▸ SOURCE MATERIAL
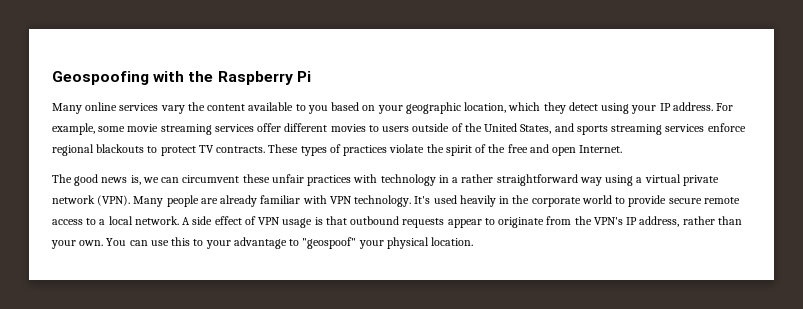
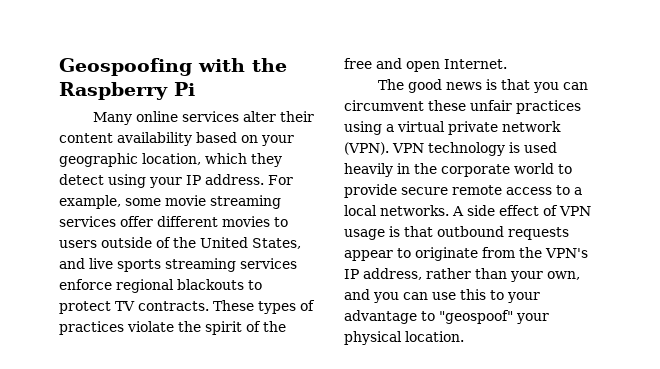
[160,102,328,114] vary the content available to you -> [243,111,315,122] [59,132,192,146] alter their content availability
(574, 127) none -> [89,258,113,269] live
[130,175,159,185] is, we -> [486,79,560,93] is that you
[353,174,602,186] with technology in a rather straightforward way -> (581, 107) none
[133,195,431,207] Many people are already familiar with VPN technology. It's -> [392,142,520,156] VPN technology is
[134,216,179,225] network. -> [380,205,449,216] networks.
[79,238,127,246] own. You -> [547,271,580,280] [344,289,399,303] own, and you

▸ EXERCISE DIRECTIONS
Only lines holding "with" are wanted; copy all of them from the listing.

▸ WRITTEN ANSWER
[353,174,602,186] with technology in a rather straightforward way -> (581, 107) none
[133,195,431,207] Many people are already familiar with VPN technology. It's -> [392,142,520,156] VPN technology is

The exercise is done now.